Sangue em teu Espelho
Eu, o aborto expelido na cópula entre a Luz e as Trevas,
Filho unigênito de todas as loucuras e crimes,
Batizado no rio da Maldição onde boiam
Todos os cadáveres de todos os deuses e esperanças.
Eu, a ovelha bastarda concebida por um pai sádico sem origem genealógica,
Cuja alma se acasala nas entranhas redentoras da Indiferença,
Enquanto réquiens agonizavam nas sombras estripadas pelo Esquecimento.
Eu, a profecia sempiterna e umbrífera que engodam os lábios e as mentes
De todos os sábios, profetas, videntes, governantes, estados em coma...
Eu, a mulher traída e descartada por todos os maridos que me juraram
Amor, lealdade, dedicação e compromisso;
Eu, os goles de bebida que querem te fazer esquecer quem nunca serás;
Eu, o abismo que de tão exaurido de minha existência abismal e absurda,
Sempre hesita em pular perpetuamente na Noite inacordável da Morte,
Sempre adiando para o amanhã este vazio infinito e burlesco
De se viver os hábitos habitualizados pela colônia
De formigas operárias entediadas e tão insubstituíveis!
Eu, o sol de tuas esperanças, desejos, projetos, forças, e sonhos,
Que te iludem a cada amanhecer nas auroras túrbidas e pusilânimes de tua alma.
Eu: a palavra do teu íntimo onde guardas tudo o que renegas
Verbalmente para ti próprio, e para teus amigos;
Eu, a inacessível idiopatia do Universo, e da Vida
Que infectam com um mal-estar voraz teu estômago, teus desejos, tuas ideias;
Eu, a o alter ego sempre mascarado que tu inventas para que possam te aceitar e te amar.

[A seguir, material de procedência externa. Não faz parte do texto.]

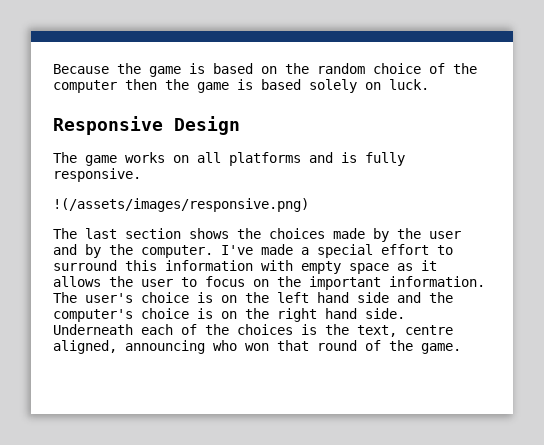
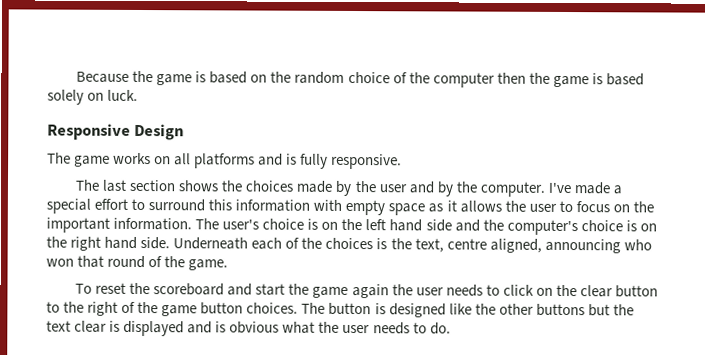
- !(/assets/images/responsive.png)
+ To reset the scoreboard and start the game again the user needs to click on the clear button to the right of the game button choices. The button is designed like the other buttons but the text clear is displayed and is obvious what the user needs to do.

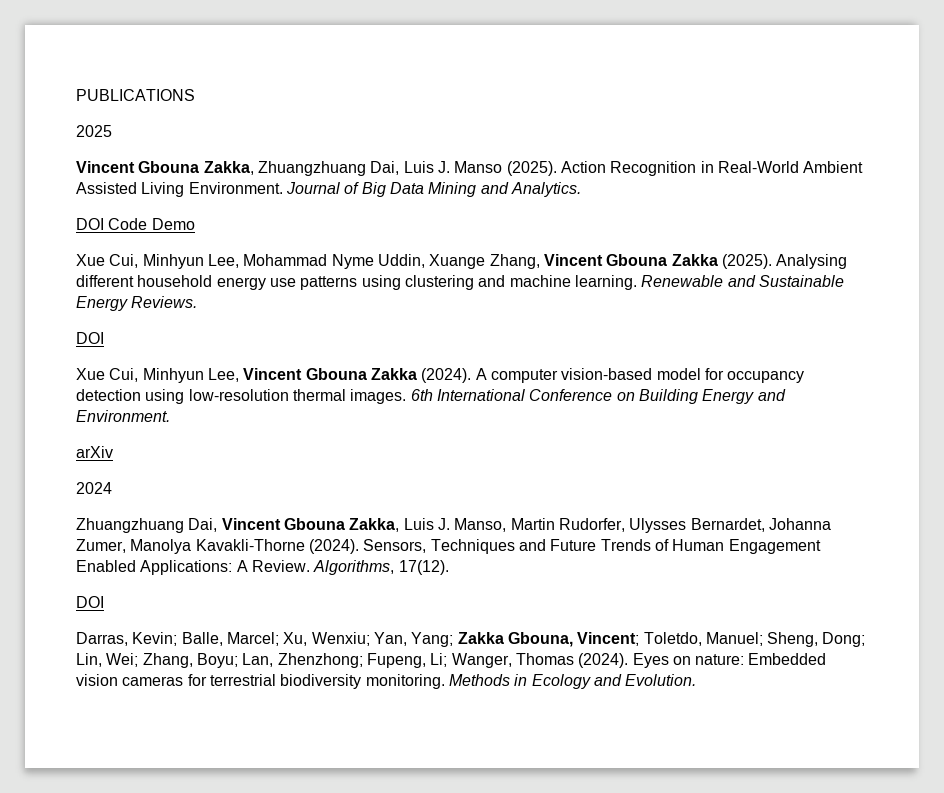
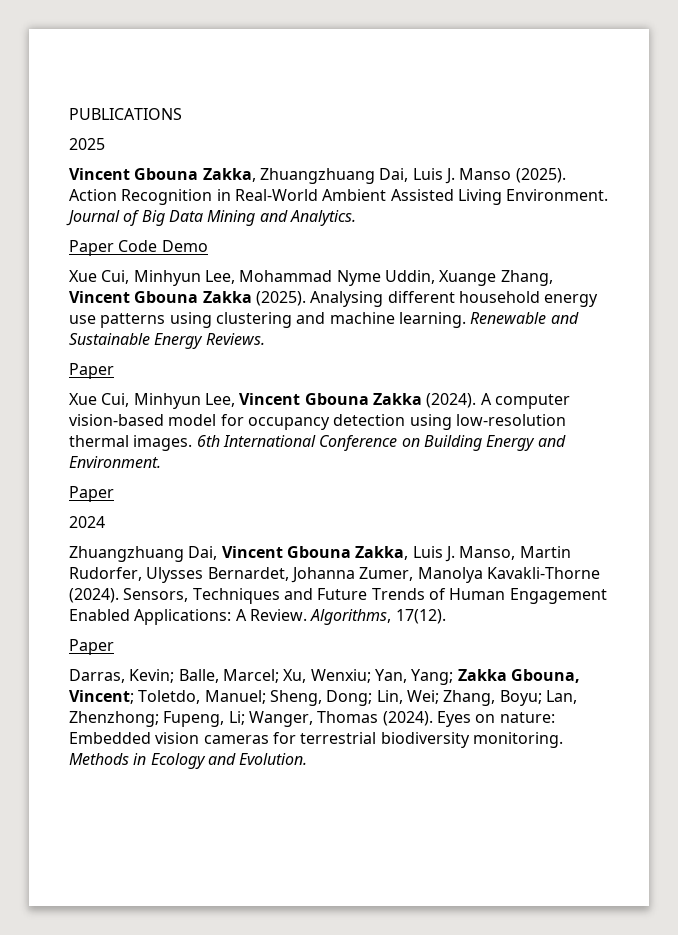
- DOI Code Demo
+ Paper Code Demo
  Renewable and Sustainable Energy Reviews.
- DOI
+ Paper
  6th International Conference on Building Energy and Environment.
- arXiv
+ Paper
  Algorithms, 17(12).
- DOI
+ Paper

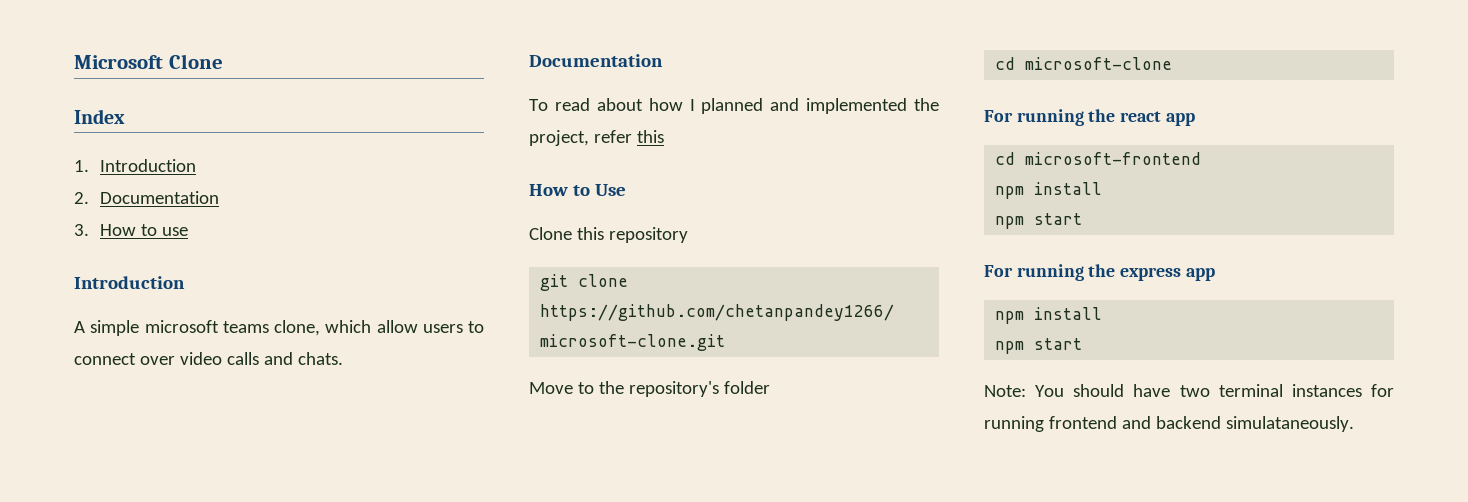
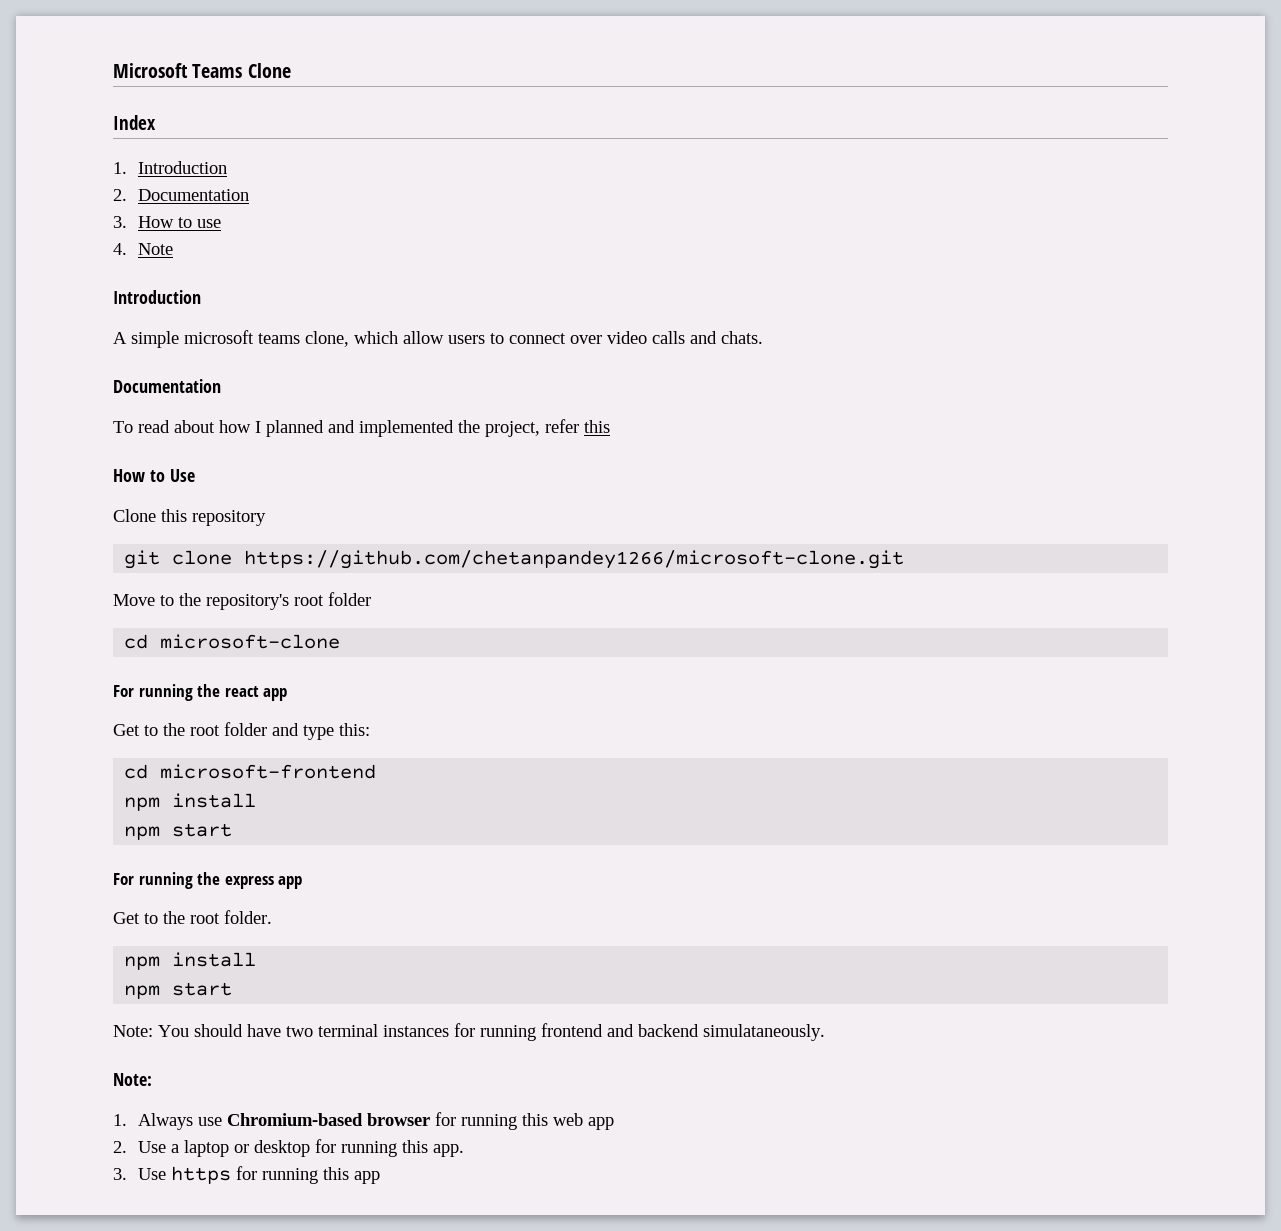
- Microsoft Clone
+ Microsoft Teams Clone
+ 4. Note
- Move to the repository's folder
+ Move to the repository's root folder
+ Get to the root folder and type this:
+ Get to the root folder.
  Note: You should have two terminal instances for running frontend and backend simulataneously.
+ Note:
+ 1. Always use Chromium-based browser for running this web app
+ 2. Use a laptop or desktop for running this app.
+ 3. Use https for running this app

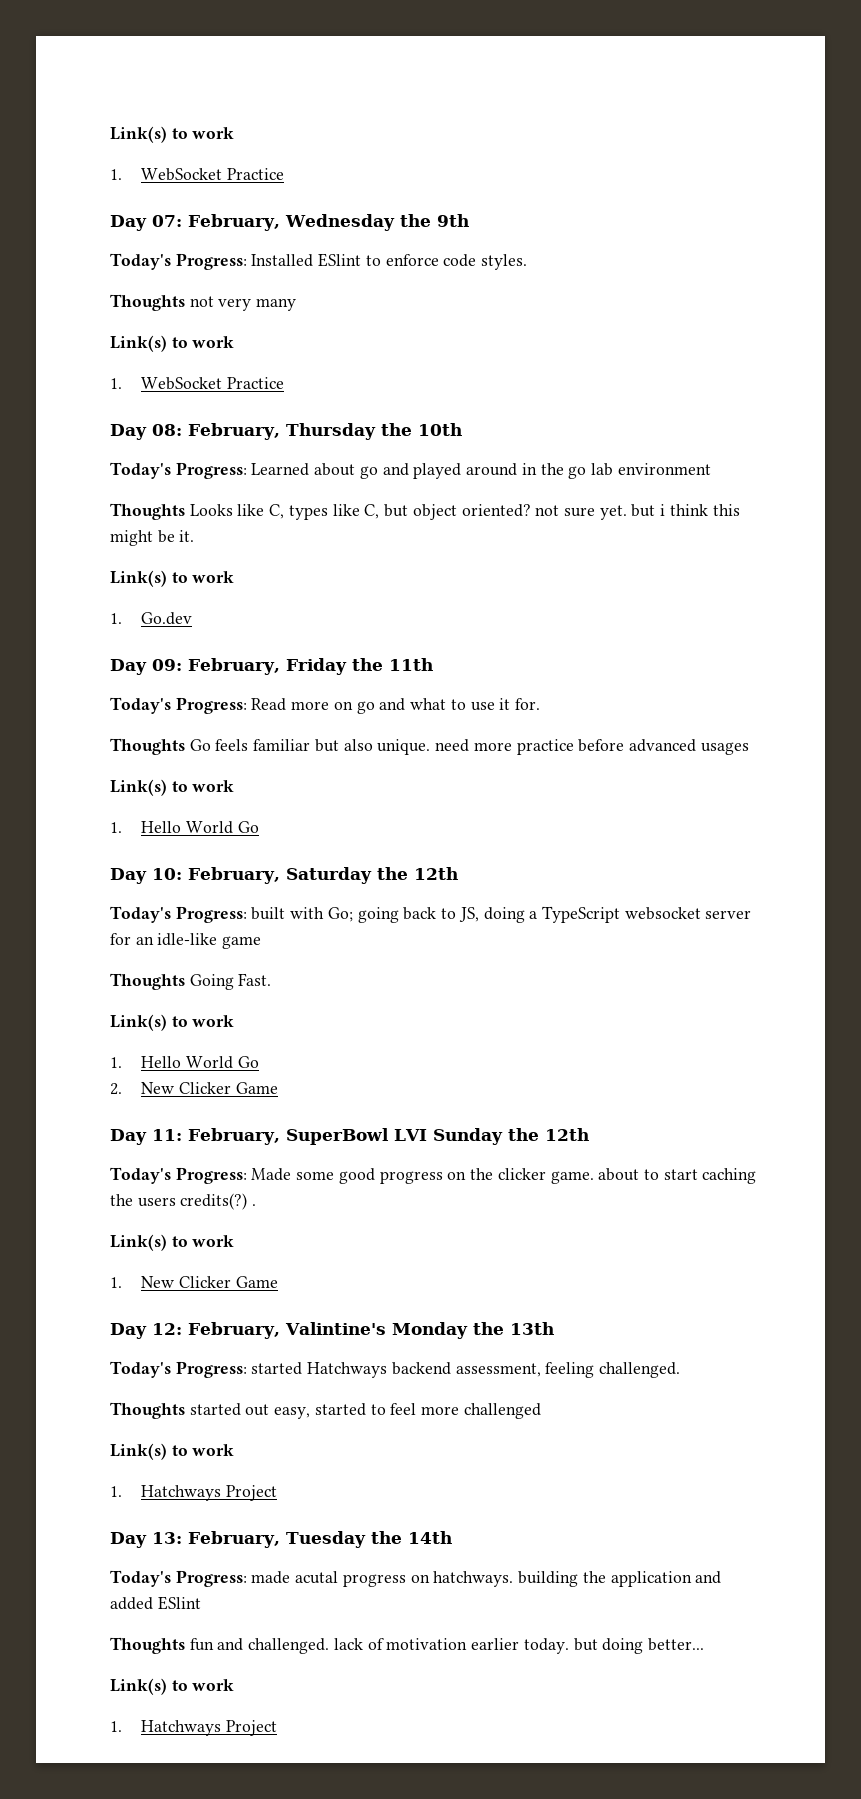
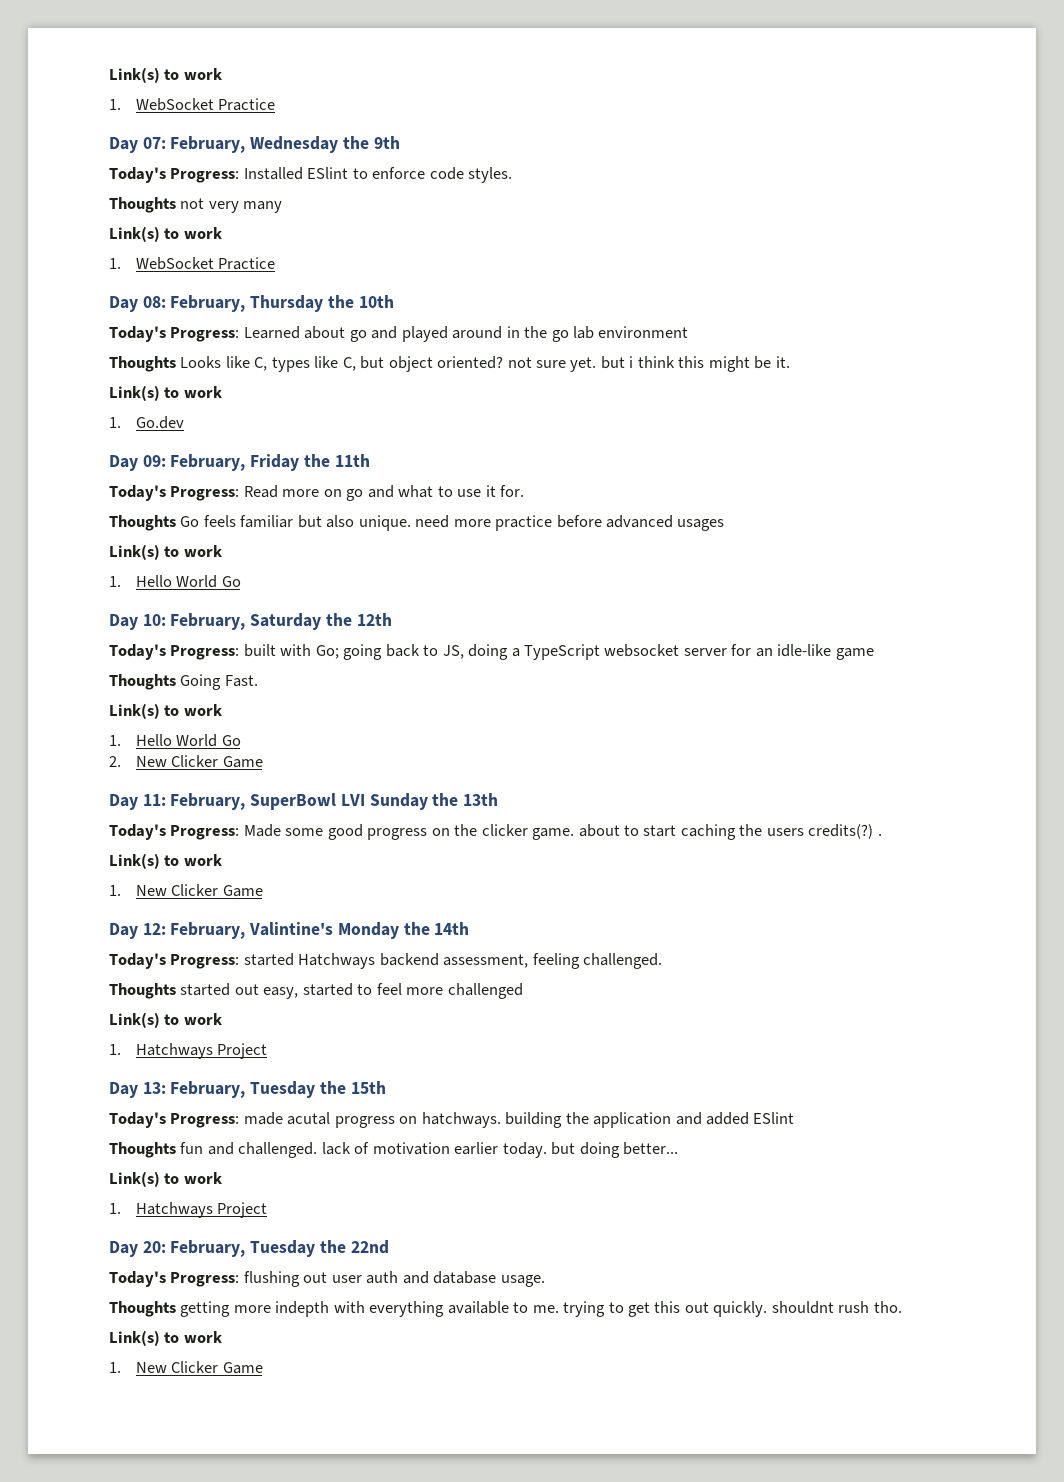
- Day 11: February, SuperBowl LVI Sunday the 12th
+ Day 11: February, SuperBowl LVI Sunday the 13th
- Day 12: February, Valintine's Monday the 13th
+ Day 12: February, Valintine's Monday the 14th
- Day 13: February, Tuesday the 14th
+ Day 13: February, Tuesday the 15th
+ Day 20: February, Tuesday the 22nd
+ Today's Progress: flushing out user auth and database usage.
+ Thoughts getting more indepth with everything available to me. trying to get this out quickly. shouldnt rush tho.
+ Link(s) to work
+ 1. New Clicker Game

Eu, o enigma que engole todas as afirmações e elucidações;
Eu, as explicações e respostas que não adormecem tuas dúvidas e inquietações;
Eu, que cheiro a devassidão messiânica nos oráculos de minhas incertezas;
Eu, que brado as angústias dos corações suicidas dos amantes da paixão e da dor;
Eu, que sou sempre outro ao abraçar meu “eu” embaçado e desconexo;
Mais lá nos cemitérios onde a vida brota sinestesias neológicas em meu sentir,
E os espíritos preferem conviver com os vermes nas sepulturas da decomposição
A querer voltar a andar e jogar xadrez com os cidadãos nas ruas;
Lá, onde a Liberdade é uma pedra amarrada ao pescoço perante o Abismo
Que o Destino nos dedica como dádiva inescapável;
Lá, que nunca é lugar nenhum,
Lá eu cortei a garganta do céu com a minha incredulidade de dois gumes;
Onde amordacei os olhos cheios de culpa da fé,
Onde aleijei a inércia de todos os dinamismos do querer psicofisiológico,
E levei o cadáver da Luz primogênita perante o trono sensitivo de tua Escuridão.
Eu, o facebook de tuas conexões humanas tão desumanizantes e desconexantes;
Eu, a moda bela e suntuosa que te faz comprar todo o meu ouro de tolo;
Eu, o amigo que te venderá por trinta moedas de prata, ou por uma mulher, não importa;
Eu, o qual sou tu, e que nunca estás satisfeito com tudo e nem com nada.
Vinde meus irmãos para o penhasco de nossa Decadência Pós-Modernista:
Nós, os amantes da Ciência e da tecnologia e dos prazeres sexuais e sensoriais,
Olhai cada um essa imagem nas águas cristalinas e orgânicas criadas por vossas lágrimas:
_ Quem (ou o quê) tu vês diante do todo e de tudo perante o teu reflexo?